Outra rota é a Via de la Plata, que inicia em Sevilha, do sul ao norte, num total de 1000 quilômetros, basicamente seguindo o caminho traçado pelos romanos para escoar a prata das minas ao norte (principalmente de Astorga) pelo porto de Cádiz, ao sul.

O Caminho do Norte é uma rota medieval pela costa, de leste a oeste; se iniciando em Irun, tem um total de 800 quilômetros.

O Caminho Português pode iniciar em Lisboa ou no Porto, do sul ao norte.

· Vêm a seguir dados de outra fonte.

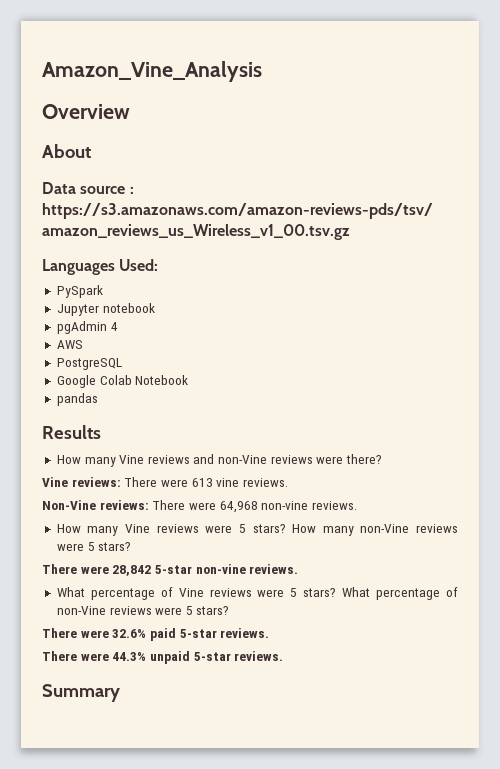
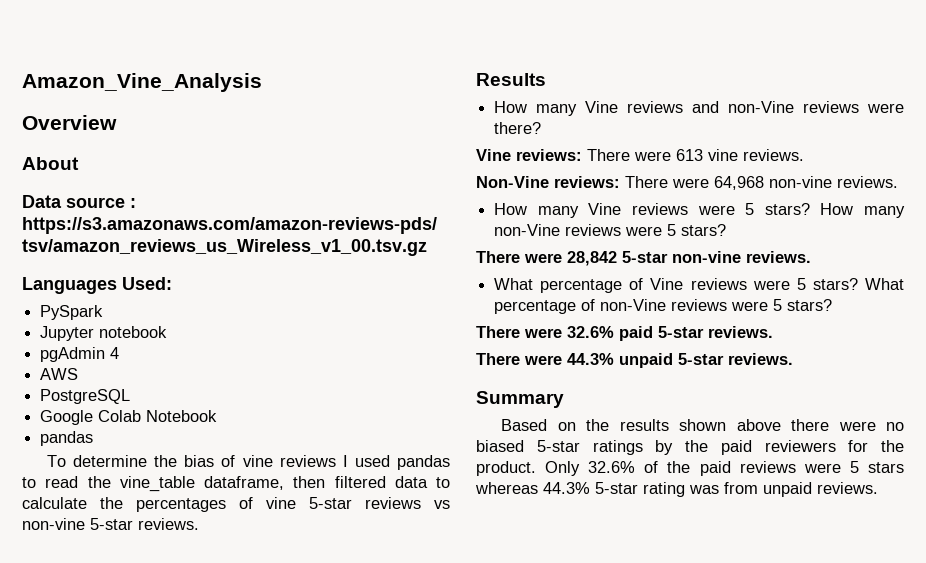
(98, 399) none -> [47,455,450,470] [22,476,450,492] [22,497,450,512] [22,518,199,530] // To determine the bias of vine reviews I used pandas to read the vine_table dataframe, then filtered data to calculate the percentages of vine 5-star reviews vs non-vine 5-star reviews.
(120, 693) none -> [501,419,904,431] [476,440,904,455] [476,461,904,476] [475,482,878,497] // Based on the results shown above there were no biased 5-star ratings by the paid reviewers for the product. Only 32.6% of the paid reviews were 5 stars whereas 44.3% 5-star rating was from unpaid reviews.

Há, também, o Caminho Português da Costa, o Caminho Primitivo e o Caminho de Inverno. E, para os peregrinos com mais fôlego, há o Caminho Roma/Santiago, num total de 2700 quilômetros.

CREDENCIAL DO PEREGRINO

A credencial de peregrino é um documento indispensável, pois é nele que são feitos os registros das localidades por onde passar e que, ao final, lhe dará direito à Compostela. Somente as Associações de Amigos do Caminho fornecem a credencial, mediante cadastro e apresentação do passaporte e passagens de ida e volta, mesmo para peregrinos não associados.